__SOURCE RECORDS__:
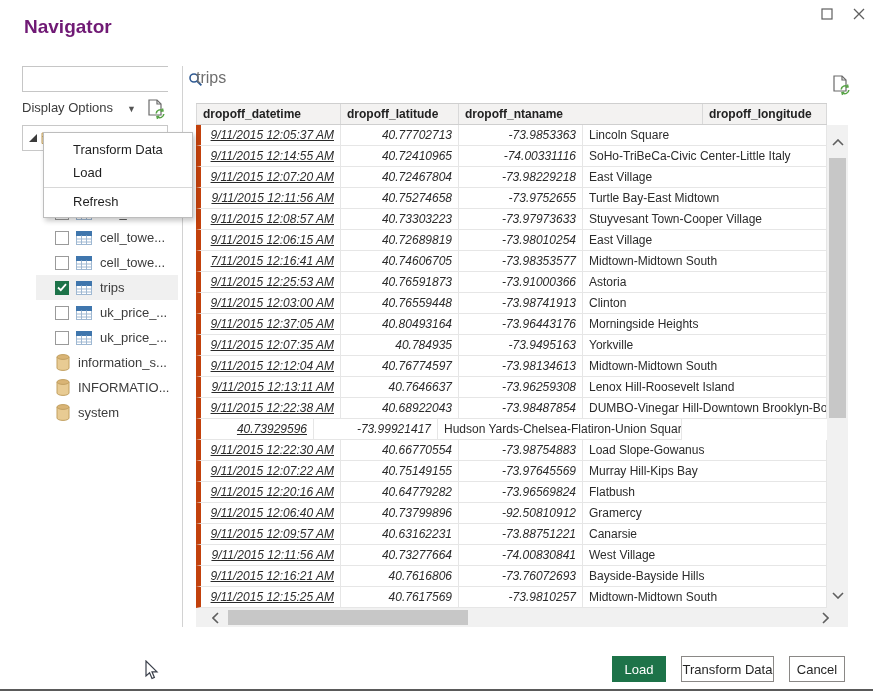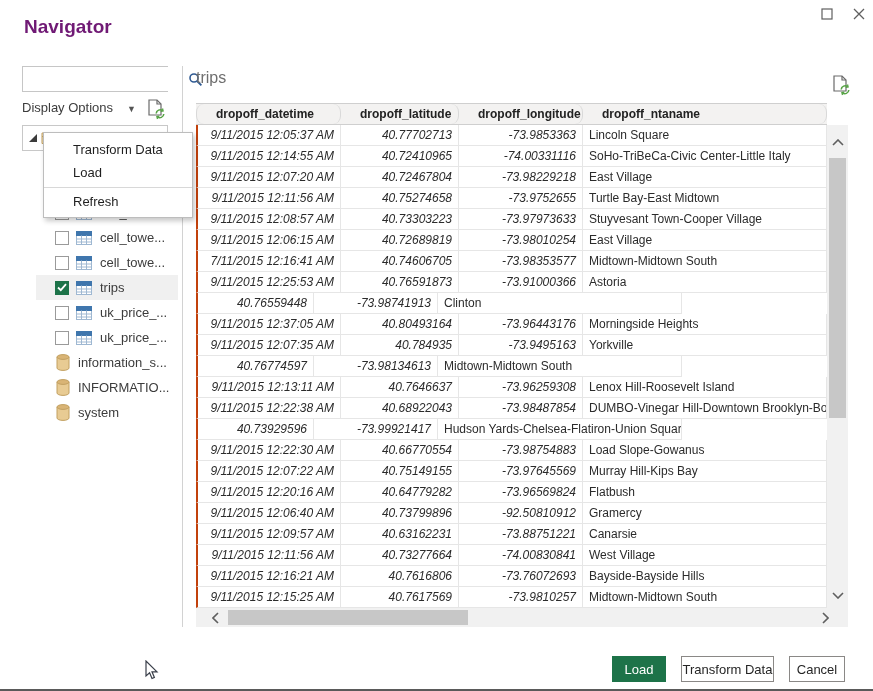--- a/index.html
+++ b/index.html
@@ -46,7 +46,7 @@
   .preview-title { position:absolute; left:196px; top:69px; font-size:16px; color:#6e6e6e; }
   .ptable { position:absolute; left:196px; top:103px; width:631px; }
   .thead { display:flex; height:22px; background:#f3f2f1; border-top:1px solid #cfcfcf; border-bottom:1px solid #cfcfcf; }
-  .thcell { font-size:12px; font-weight:700; color:#222; padding:3px 6px 0 19px; border-right:1px solid #d9d9d9; white-space:nowrap; overflow:hidden;border-radius:8px; }
+  .thcell { font-size:12px; font-weight:700; color:#222; padding:3px 6px 0 6px; border-right:1px solid #d9d9d9; white-space:nowrap; overflow:hidden; }
   .thcell:first-child { border-left:1px solid #d9d9d9; }
   .trow { display:flex; height:21px; }
   .tcell { font-size:12px; color:#2b2b2b; padding:3px 6px 0 6px; border-right:1px solid #e6e6e6; border-bottom:1px solid #e6e6e6; white-space:nowrap; overflow:hidden; }

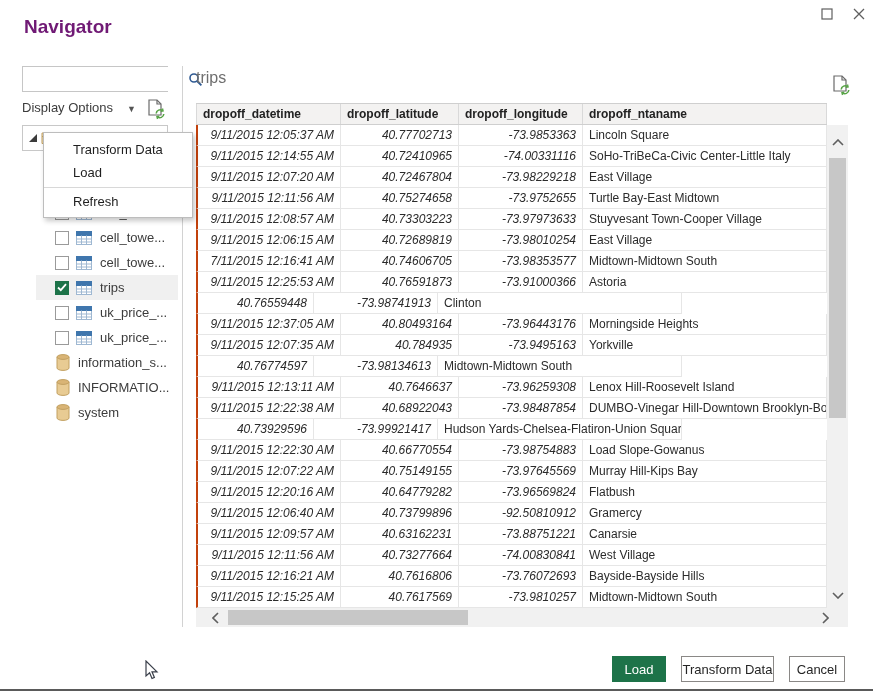--- a/index.html
+++ b/index.html
@@ -260,8 +260,8 @@
     <div class="thead" id="thead">
         <div class="thcell c0">dropoff_datetime</div>
         <div class="thcell c1">dropoff_latitude</div>
+        <div class="thcell c3">dropoff_ntaname</div>
         <div class="thcell c2">dropoff_longitude</div>
-        <div class="thcell c3">dropoff_ntaname</div>
       </div>
     <div id="tbody">
         <div class="trow">

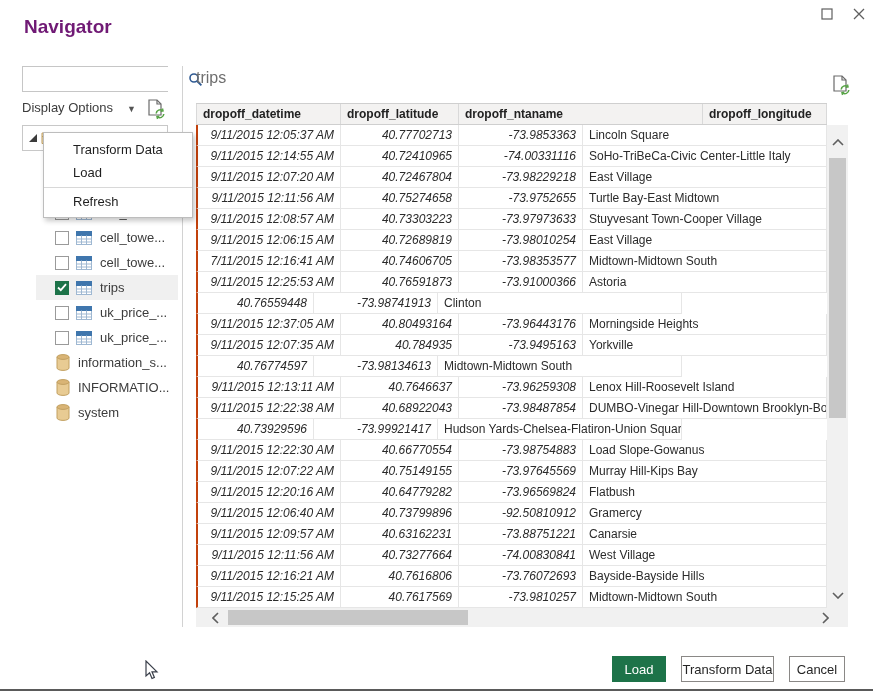--- a/index.html
+++ b/index.html
@@ -50,7 +50,7 @@
   .thcell:first-child { border-left:1px solid #d9d9d9; }
   .trow { display:flex; height:21px; }
   .tcell { font-size:12px; color:#2b2b2b; padding:3px 6px 0 6px; border-right:1px solid #e6e6e6; border-bottom:1px solid #e6e6e6; white-space:nowrap; overflow:hidden; }
-  .tcell:first-child { border-left:2px solid #c2410c; }
+  .tcell:first-child { border-left:5px solid #c2410c;text-decoration:underline; }
   .c0 { width:145px; } .c1 { width:118px; } .c2 { width:124px; } .c3 { width:244px; }
   .num { font-style:italic; text-align:right; }
   .txt { text-align:left; }

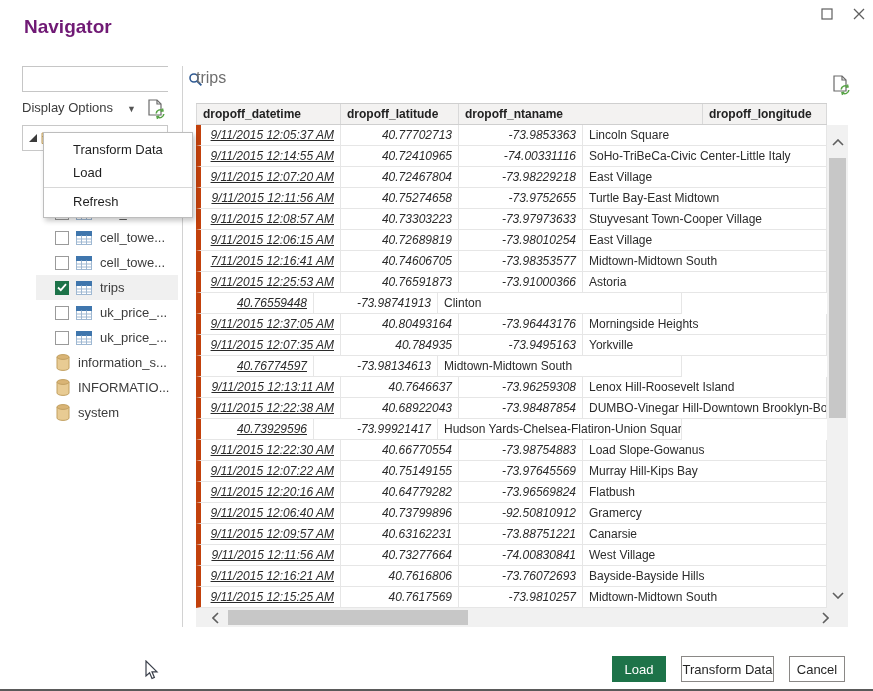--- a/index.html
+++ b/index.html
@@ -313,6 +313,7 @@
           <div class="tcell c3 txt">Astoria</div>
         </div>
         <div class="trow">
+          <div class="tcell c0 num">9/11/2015 12:03:00 AM</div>
           <div class="tcell c1 num">40.76559448</div>
           <div class="tcell c2 num">-73.98741913</div>
           <div class="tcell c3 txt">Clinton</div>

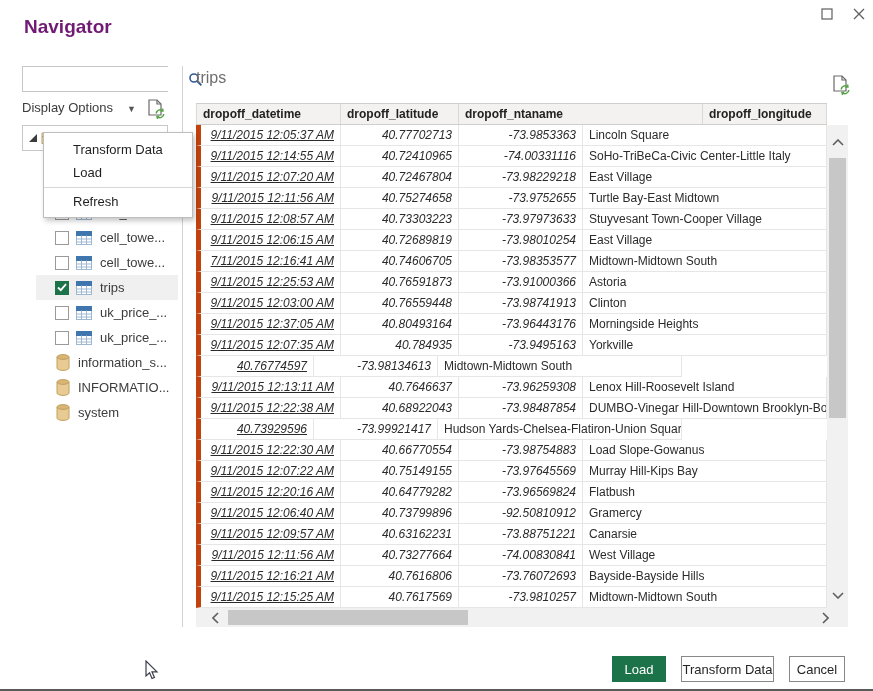--- a/index.html
+++ b/index.html
@@ -331,6 +331,7 @@
           <div class="tcell c3 txt">Yorkville</div>
         </div>
         <div class="trow">
+          <div class="tcell c0 num">9/11/2015 12:12:04 AM</div>
           <div class="tcell c1 num">40.76774597</div>
           <div class="tcell c2 num">-73.98134613</div>
           <div class="tcell c3 txt">Midtown-Midtown South</div>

__EXERCISE__: Each record should be written out again exactly, though without its pictures.

__ANSWER TO THE EXERCISE__:
--- a/index.html
+++ b/index.html
@@ -46,7 +46,7 @@
   .preview-title { position:absolute; left:196px; top:69px; font-size:16px; color:#6e6e6e; }
   .ptable { position:absolute; left:196px; top:103px; width:631px; }
   .thead { display:flex; height:22px; background:#f3f2f1; border-top:1px solid #cfcfcf; border-bottom:1px solid #cfcfcf; }
-  .thcell { font-size:12px; font-weight:700; color:#222; padding:3px 6px 0 19px; border-right:1px solid #d9d9d9; white-space:nowrap; overflow:hidden;border-radius:8px; }
+  .thcell { font-size:12px; font-weight:700; color:#222; padding:3px 6px 0 6px; border-right:1px solid #d9d9d9; white-space:nowrap; overflow:hidden; }
   .thcell:first-child { border-left:1px solid #d9d9d9; }
   .trow { display:flex; height:21px; }
   .tcell { font-size:12px; color:#2b2b2b; padding:3px 6px 0 6px; border-right:1px solid #e6e6e6; border-bottom:1px solid #e6e6e6; white-space:nowrap; overflow:hidden; }

--- a/index.html
+++ b/index.html
@@ -260,8 +260,8 @@
     <div class="thead" id="thead">
         <div class="thcell c0">dropoff_datetime</div>
         <div class="thcell c1">dropoff_latitude</div>
+        <div class="thcell c3">dropoff_ntaname</div>
         <div class="thcell c2">dropoff_longitude</div>
-        <div class="thcell c3">dropoff_ntaname</div>
       </div>
     <div id="tbody">
         <div class="trow">

--- a/index.html
+++ b/index.html
@@ -50,7 +50,7 @@
   .thcell:first-child { border-left:1px solid #d9d9d9; }
   .trow { display:flex; height:21px; }
   .tcell { font-size:12px; color:#2b2b2b; padding:3px 6px 0 6px; border-right:1px solid #e6e6e6; border-bottom:1px solid #e6e6e6; white-space:nowrap; overflow:hidden; }
-  .tcell:first-child { border-left:2px solid #c2410c; }
+  .tcell:first-child { border-left:5px solid #c2410c;text-decoration:underline; }
   .c0 { width:145px; } .c1 { width:118px; } .c2 { width:124px; } .c3 { width:244px; }
   .num { font-style:italic; text-align:right; }
   .txt { text-align:left; }

--- a/index.html
+++ b/index.html
@@ -313,6 +313,7 @@
           <div class="tcell c3 txt">Astoria</div>
         </div>
         <div class="trow">
+          <div class="tcell c0 num">9/11/2015 12:03:00 AM</div>
           <div class="tcell c1 num">40.76559448</div>
           <div class="tcell c2 num">-73.98741913</div>
           <div class="tcell c3 txt">Clinton</div>

--- a/index.html
+++ b/index.html
@@ -331,6 +331,7 @@
           <div class="tcell c3 txt">Yorkville</div>
         </div>
         <div class="trow">
+          <div class="tcell c0 num">9/11/2015 12:12:04 AM</div>
           <div class="tcell c1 num">40.76774597</div>
           <div class="tcell c2 num">-73.98134613</div>
           <div class="tcell c3 txt">Midtown-Midtown South</div>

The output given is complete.